Mesmo assim, esse processo ainda é bastante lento. São anos até que um novo produto chegue às prateleiras. Hoje, no entanto, existem ferramentas capazes de acelerar bastante as coisas. A principal delas é o CRISPR-Cas9, que permite aos pesquisadores fazer uma edição genética, sem a necessidade de inserir genes de outras fontes. A ferramenta é revolucionária e foi tema de uma reportagem de capa da PLANT PROJECT.
Um dos casos mais recentes de vegetais criados com auxílio do CRISPR é um tomate, resultado do trabalho do americano Zach Lippman, professor do Cold Spring Harbor Laboratory, instituição de Nova York especializada em pesquisa de genética vegetal. Bastante diferente dos tomates que estamos acostumados a ver, eles parecem com um buquê de flores, com raízes curtas e frutos compactos.
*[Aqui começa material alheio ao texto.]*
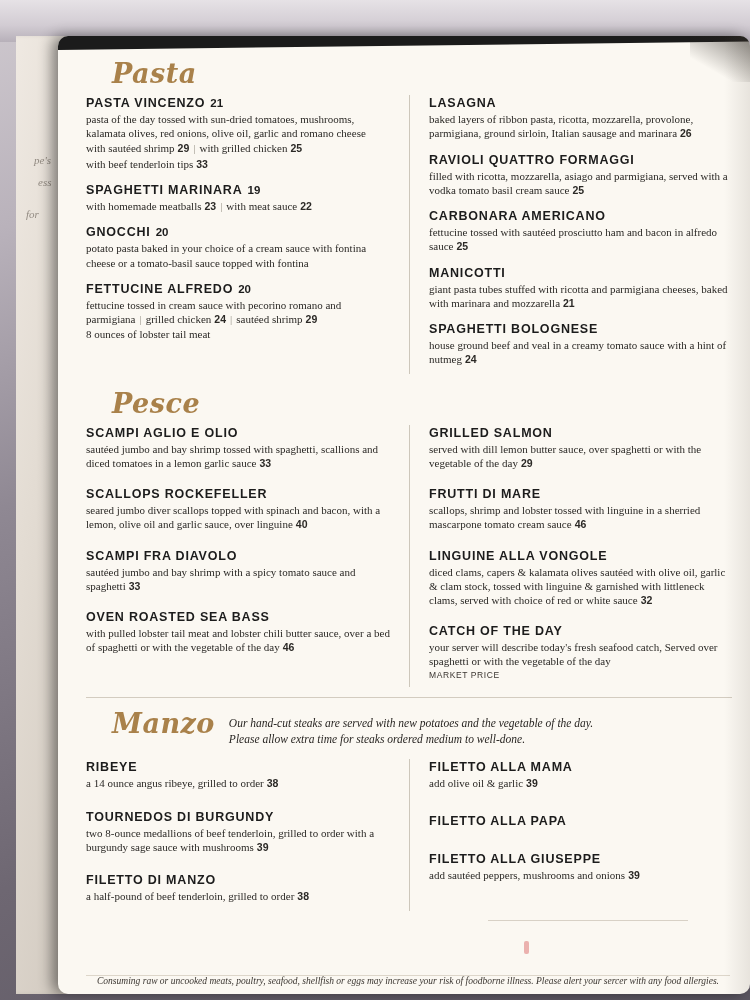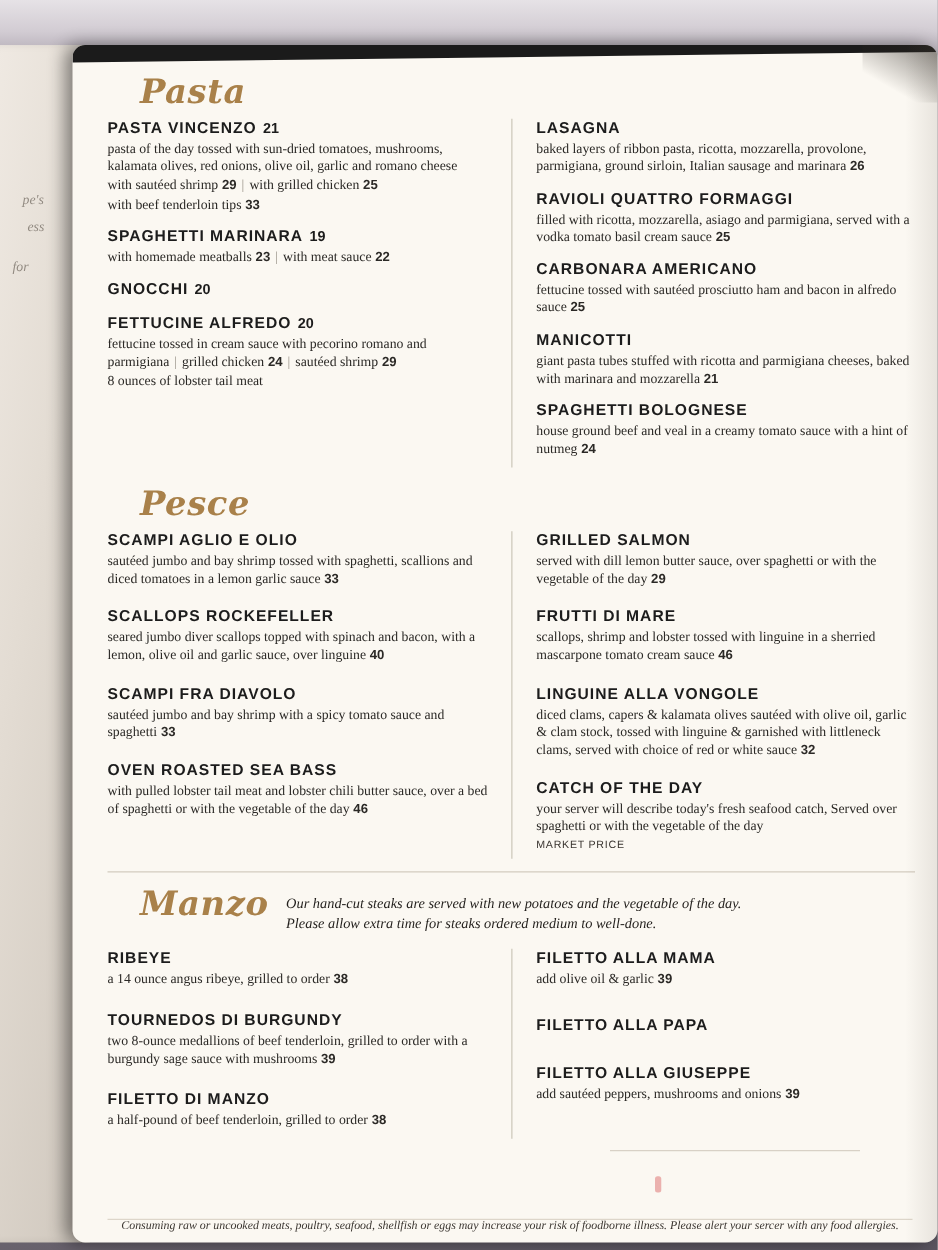--- a/index.html
+++ b/index.html
@@ -20,21 +20,21 @@
     background: linear-gradient(160deg, #cfc9cf 0%, #b9b2bb 18%, #8f8893 40%, #6e6772 70%, #5a5560 100%);
   }
   .backdrop:after {
     content: "";
     position: absolute;
     left: 0; top: 0; width: 100%; height: 42px;
     background: linear-gradient(180deg, #e6e2e6 0%, #d2ccd3 60%, #b7b0b9 100%);
   }
   .left-paper {
     position: absolute;
-    left: 0; top: 36px;
+    left: 16px; top: 36px;
     width: 72px; height: 958px;
     background: linear-gradient(100deg, #efe9e2 0%, #e3dcd3 40%, #cfc7bd 100%);
     box-shadow: inset -6px 0 10px -6px rgba(0,0,0,.35);
   }
   .left-paper .ghost {
     position: absolute;
     color: #6d655c;
     font-family: "Liberation Serif", serif;
     font-style: italic;
     font-size: 11px;
@@ -245,20 +245,21 @@
 
         <div class="item">
           <span class="item-name">SPAGHETTI  MARINARA</span><span class="price">19</span>
           <div class="desc">
             <span>with homemade meatballs</span><span class="p">23</span><span class="sep">|</span><span>with meat sauce</span><span class="p">22</span>
           </div>
         </div>
 
         <div class="item">
           <span class="item-name">GNOCCHI</span><span class="price">20</span>
+          <div class="desc">potato pasta baked in your choice of a cream sauce with fontina cheese or a tomato-basil sauce topped with fontina</div>
         </div>
 
         <div class="item">
           <span class="item-name">FETTUCINE ALFREDO</span><span class="price">20</span>
           <div class="desc"><span>fettucine tossed in cream sauce with pecorino romano and parmigiana</span><span class="sep">|</span><span>grilled chicken</span><span class="p">24</span><span class="sep">|</span><span>sautéed shrimp</span><span class="p">29</span></div>
           <div class="desc"><span>8 ounces of lobster tail meat</span></div>
         </div>
 
       </div>
 

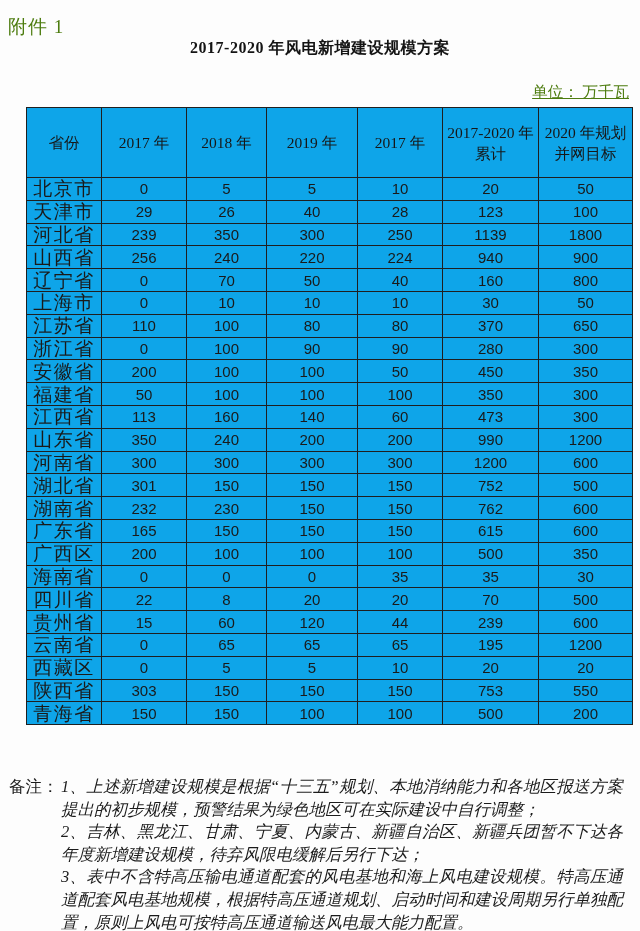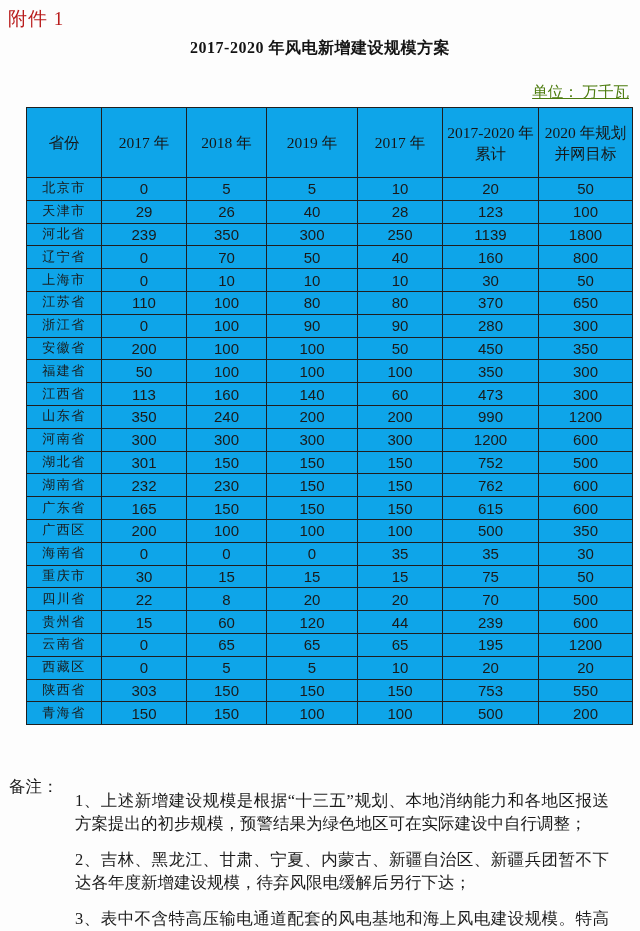--- a/index.html
+++ b/index.html
@@ -12,25 +12,25 @@
     width: 640px;
     height: 931px;
     background: #fdfdfd;
     color: #171717;
     font-family: "Liberation Serif", serif;
     overflow: hidden;
     box-sizing: border-box;
   }
   .attachment-label {
     position: absolute;
-    top: 6px;
+    top: 14px;
     left: 8px;
     font-size: 19px;
     letter-spacing: 1px;
-    color: #b91c1c;
+    color: #4d7c0f;
   }
   .doc-title {
     position: absolute;
     top: 38px;
     left: 0;
     width: 640px;
     text-align: center;
     font-size: 16px;
     font-weight: 700;
     letter-spacing: 0.5px;
@@ -78,22 +78,22 @@
     font-family: "Liberation Serif", serif;
   }
   table.plan-table tbody td {
     height: 21.8px;
     font-size: 15px;
     line-height: 21px;
     font-family: "Liberation Sans", sans-serif;
     color: #1a1a1a;
   }
   table.plan-table tbody td.province-cell {
-    font-family: Liberation Mono, monospace;
-    font-size: 13px;
+    font-family: Liberation Sans, sans-serif;
+    font-size: 19px;
     letter-spacing: 1.5px;
   }
   .notes {
     position: absolute;
     top: 776px;
     left: 9px;
     width: 614px;
     font-size: 16.5px;
     line-height: 22.6px;
     color: #1b1b1b;
@@ -101,21 +101,22 @@
   }
   .notes .notes-label {
     position: absolute;
     left: 0;
     top: 0;
   }
   .notes .notes-items {
     margin-left: 52px;
   }
   .note-item {
-    margin: 14px;
+    margin: 0;
+    font-style: italic;
   }
 </style>
 </head>
 <body>
 
 <div class="page">
 
   <div class="attachment-label">附件 1</div>
 
   <div class="doc-title">2017-2020 年风电新增建设规模方案</div>
@@ -165,20 +166,29 @@
         <tr>
           <td class="province-cell">河北省</td>
           <td class="value-cell">239</td>
           <td class="value-cell">350</td>
           <td class="value-cell">300</td>
           <td class="value-cell">250</td>
           <td class="value-cell">1139</td>
           <td class="value-cell">1800</td>
         </tr>
         <tr>
+          <td class="province-cell">山西省</td>
+          <td class="value-cell">256</td>
+          <td class="value-cell">240</td>
+          <td class="value-cell">220</td>
+          <td class="value-cell">224</td>
+          <td class="value-cell">940</td>
+          <td class="value-cell">900</td>
+        </tr>
+        <tr>
           <td class="province-cell">辽宁省</td>
           <td class="value-cell">0</td>
           <td class="value-cell">70</td>
           <td class="value-cell">50</td>
           <td class="value-cell">40</td>
           <td class="value-cell">160</td>
           <td class="value-cell">800</td>
         </tr>
         <tr>
           <td class="province-cell">上海市</td>
@@ -289,29 +299,20 @@
           <td class="value-cell">350</td>
         </tr>
         <tr>
           <td class="province-cell">海南省</td>
           <td class="value-cell">0</td>
           <td class="value-cell">0</td>
           <td class="value-cell">0</td>
           <td class="value-cell">35</td>
           <td class="value-cell">35</td>
           <td class="value-cell">30</td>
-        </tr>
-        <tr>
-          <td class="province-cell">重庆市</td>
-          <td class="value-cell">30</td>
-          <td class="value-cell">15</td>
-          <td class="value-cell">15</td>
-          <td class="value-cell">15</td>
-          <td class="value-cell">75</td>
-          <td class="value-cell">50</td>
         </tr>
         <tr>
           <td class="province-cell">四川省</td>
           <td class="value-cell">22</td>
           <td class="value-cell">8</td>
           <td class="value-cell">20</td>
           <td class="value-cell">20</td>
           <td class="value-cell">70</td>
           <td class="value-cell">500</td>
         </tr>

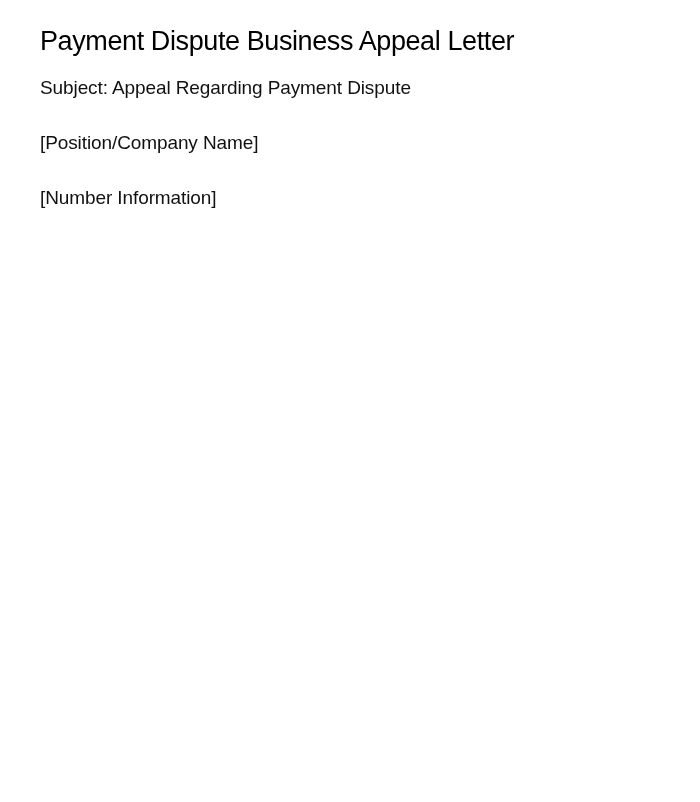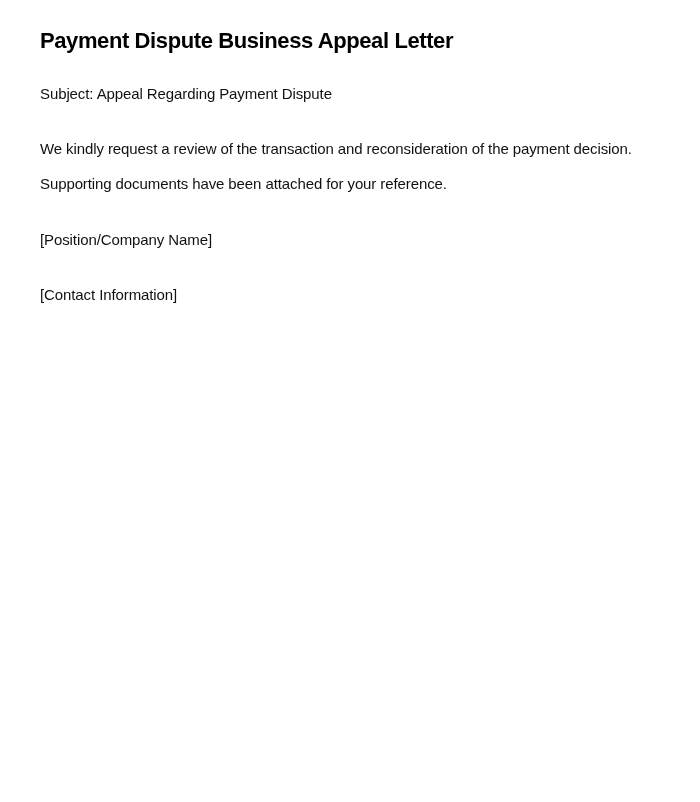--- a/index.html
+++ b/index.html
@@ -14,36 +14,35 @@
       font-family: "Liberation Sans", sans-serif;
       color: #111111;
     }
     .doc {
       position: relative;
       padding: 26px 40px 0 40px;
       width: 620px;
     }
     .title {
       font-family: "Liberation Sans", sans-serif;
-      font-weight: bold;
-      font-size: 22px;
+      font-weight: normal;
+      font-size: 27px;
       line-height: 30px;
-      margin: 0 0 20px 0;
+      margin: 0 0 14px 0;
       letter-spacing: -0.4px;
       color: #000000;
     }
     .para {
-      font-size: 15px;
+      font-size: 19px;
       line-height: 35.2px;
       margin: 0 0 20px 0;
       letter-spacing: -0.1px;
     }
   </style>
 </head>
 <body>
 
 <div class="doc">
   <h1 class="title">Payment Dispute Business Appeal Letter</h1>
   <p class="para">Subject: Appeal Regarding Payment Dispute</p>
-  <p class="para">We kindly request a review of the transaction and reconsideration of the payment decision. Supporting documents have been attached for your reference.</p>
   <p class="para">[Position/Company Name]</p>
-  <p class="para">[Contact Information]</p>
+  <p class="para">[Number Information]</p>
 </div>
 
 </body></html>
A grande vantagem é que eles ficam prontos para o consumo em apenas 40 dias e podem ser cultivados em qualquer lugar, incluindo fazendas urbanas e até no espaço.
“Posso dizer que até a Nasa está interessada em meus tomates”, disse o pesquisador Lippman ao site Agritech Tomorrow. Em um artigo publicado na revista científica Nature Biotechnology, ele explica como ele usou a ferramenta para mexer principalmente em três genes, fazendo com que a planta parasse de crescer e desse frutos mais cedo, mas garantindo o sabor e o tamanho compacto.
A versatilidade, a precisão e a redução dos custos e do tempo necessário para as pesquisas são as principais vantagens da técnica em relação à transgenia, o método de edição genética mais usado e conhecido. Surgido originalmente em 1973, a transferência genética deu origem a diversos vegetais potencializados. O primeiro alimento transgênico chegou ao mercado só em 1994. Tratava-se também de um tomate, o Flavr Savr, produzido pela Calgene, mais resistente ao apodrecimento e vendido nos mercados a um preço elevado. Apesar de ter sido considerado seguro para consumo pelo FDA (Food and Drug Administration), a agência de saúde dos EUA que regula os alimentos, ele encontrou resistência dos consumidores. A inexperiência da empresa em transportar o fruto também transformou a experiência em um fracasso. Com o tempo, mais alimentos transgênicos tomaram as prateleiras dos mercados, mas até hoje a transgenia encontra críticos.
Características únicas
Frutas e legumes como a maçã Cosmic Crisp, bem como grande parte dos alimentos cultivados no mundo, são clones, para garantir que todos tenham exatamente as características esperadas. É o padrão da agricultura moderna. Mas em um período de transformação, em que se discute questões importantes de sequestro de carbono, cuidados com o solo e sustentabilidade do setor, e em que os hábitos e preferências dos consumidores estão moldando o futuro e a maneira como os produtores trabalham, uma parcela crescente das pessoas está interessada nas variedades de alimentos, nas qualidades específicas que uma fruta ou legume plantado em determinado local pode oferecer. É algo explorado por chefs de cozinha há tempos, mas que agora está ao alcance do consumidor comum. Além disso, essas monoculturas representam um gasto de recursos naturais maior.
Talvez o futuro não seja formado apenas por uma maçã cósmica com sabor incomparável, mas por uma constelação de opções que ofereçam características únicas. A tecnologia para isso já existe.